I think this should be common problem in Computer science.
I have a data like this
List<Map<Integer,List<String>>> Qdata = new ArrayList<Map<Integer,List<String>>>();
List<Map<Integer,List<String>>> Tdata = new ArrayList<Map<Integer,List<String>>>();
List<String> Qg1 = Arrays.asList("C", "A", "PC", "R");
List<String> Qg2 = Arrays.asList("DQ", "EQ", "KC", "AC");
List<String> Qg3 = Arrays.asList("KQ", "AT");
List<String> Qg4 = Arrays.asList("KQ", "AT", "DQ", "KC","AC","KQ", "AT", "KC","AC","KQ", "AT", "DQ", "KC","AC");
List<String> Qg5 = Arrays.asList("KQ", "AT", "DQ", "KC","AC");
List<String> Qg6 = Arrays.asList("KQ", "AT", "DQ", "KC","AC");
List<String> Qg7 = Arrays.asList("AC","KQ", "AT","AT", "DQ", "KC","AC");
Map<Integer,List<String>> Qmap = new HashMap<Integer, List<String>>();
Qmap.put(1, Qg1);
Qmap.put(2, Qg2);
Qmap.put(3, Qg3);
Qmap.put(4, Qg4);
Qmap.put(5, Qg5);
Qmap.put(6, Qg6);
Qmap.put(7, Qg7);
List<String> Tg1 = Arrays.asList("C", "A", "PC", "?");
List<String> Tg2 = Arrays.asList("KQ", "AT","DQ", "EQ", "KC", "AC");
List<String> Tg3 = Arrays.asList("AT", "DQ", "KC","AC");
List<String> Tg4 = Arrays.asList("KQ", "AT", "DQ", "KC","AC","KQ", "AT", "KC","AC");
List<String> Tg5 = Arrays.asList("KQ", "AT", "DQ", "KC","AC");
List<String> Tg6 = Arrays.asList("KQ", "AT", "DQ", "KC","AC");
List<String> Tg7 = Arrays.asList("AT","AT", "DQ", "KC","AC");
List<String> Tg8 = Arrays.asList("AC");
List<String> Tg9 = Arrays.asList("ACL","AC","C","A","PC");
Map<Integer,List<String>> Tmap = new HashMap<Integer, List<String>>();
Tmap.put(1, Tg1);
Tmap.put(2, Tg2);
Tmap.put(3, Tg3);
Tmap.put(4, Tg4);
Tmap.put(5, Tg5);
Tmap.put(6, Tg6);
Tmap.put(7, Tg7);
Tmap.put(8, Tg8);
Tmap.put(9, Tg9);
Qdata.add(Qmap);
Tdata.add(Tmap)
want to match Qdata with Tdata, the tricky part here is, if you observe the data
Qg3+Qg2 forms Tg2
Tg4+Tg3 forms Qg4 with "kQ" missing between Tg4 and Tg3
Tg8+Tg9 forms Qg7
and with the rest, it is pretty straight forward. I don't know how to deal with this tricky part.
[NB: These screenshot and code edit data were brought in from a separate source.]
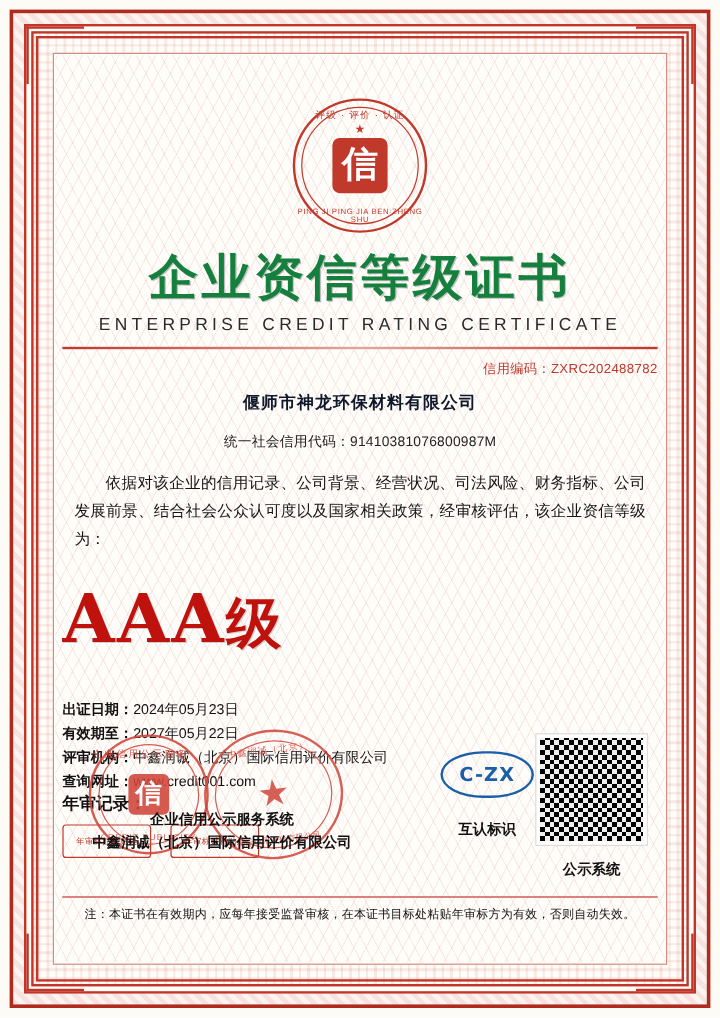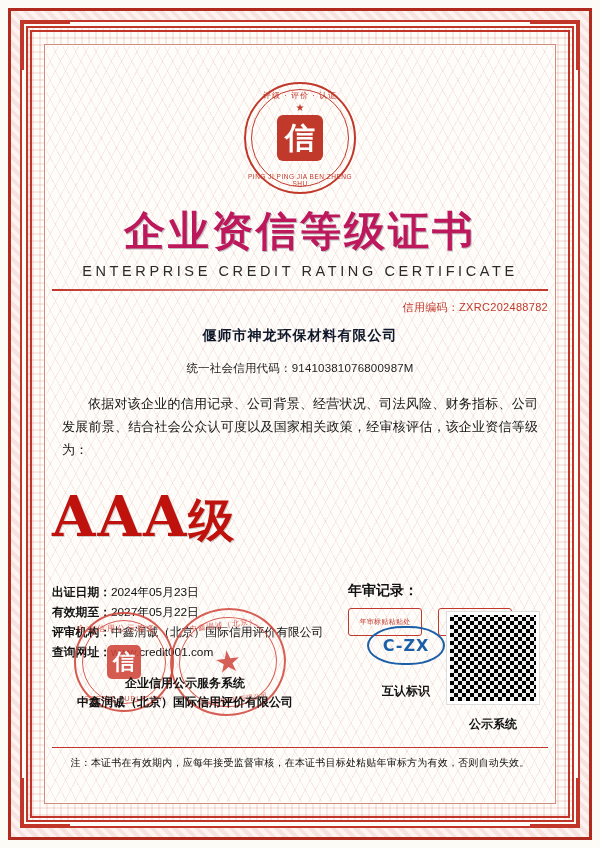--- a/index.html
+++ b/index.html
@@ -104,21 +104,21 @@
   }
 
   
   .title-cn{
     margin-top:10px;
     text-align:center;
     font-family:"DejaVu Sans", sans-serif;
     font-size:41px;
     font-weight:bold;
     letter-spacing:3px;
-    color:#be185d;
+    color:#15803d;
     text-shadow:1px 1px 0 #bdbdbd;
   }
   .title-en{
     margin-top:4px;
     text-align:center;
     font-size:14.5px;
     letter-spacing:3.6px;
     color:#2a2a2a;
   }
   .rule{
@@ -178,20 +178,21 @@
     text-shadow:1px 1px 0 rgba(0,0,0,.18);
   }
   .grade .cn{font-family:"DejaVu Sans", sans-serif;font-size:46px;}
 
   
   .info-wrap{
     margin-top:30px;
     display:flex;
     justify-content:space-between;
     align-items:flex-start;
+    flex-direction:column;
   }
   .info-left{font-size:11.8px;line-height:20px;color:#111;}
   .info-left .row{white-space:nowrap;}
   .info-left .lbl{font-weight:bold;}
   .info-right{width:200px;}
   .info-right .hdr{font-size:14px;font-weight:bold;color:#111;margin-bottom:8px;}
   .stamp-row{display:flex;gap:16px;}
   .stamp-box{
     width:72px;height:26px;
     border:1px solid #c0392b;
I used map to store the data because it is more desired for the algorithm to finds matching in the same position in Tdata and Qdata like
Qg5 has a complete match with Tg5 Qg6 has a complete match with Tg6
The final ideal output that I expect in this case is:
Qg1 matches with Tg1 with a wild card("?") (some penalty for wild card)
Qg3+Qg2 matches Tg2
Qg4 matches Tg4+Tg3 (some penalty for missing word
Qg5 has a complete match with Tg5
Qg6 has a complete match with Tg6
Qg7 matches with Tg8+Tg9 (penalty)
and penalty for extra Tg9.
I already tried longest common subsequence and needleman wunsch algorithms they are good in aligning with gaps but I don't know how to mix two parts and match them like the tricky part I mentioned and how to teach algorithm when to mix parts and start matching and when not to?
Sorry for my bad english
I'm currently coding in java.
Any suggestions will very much keep me alive and get going.
Thanks in advance
|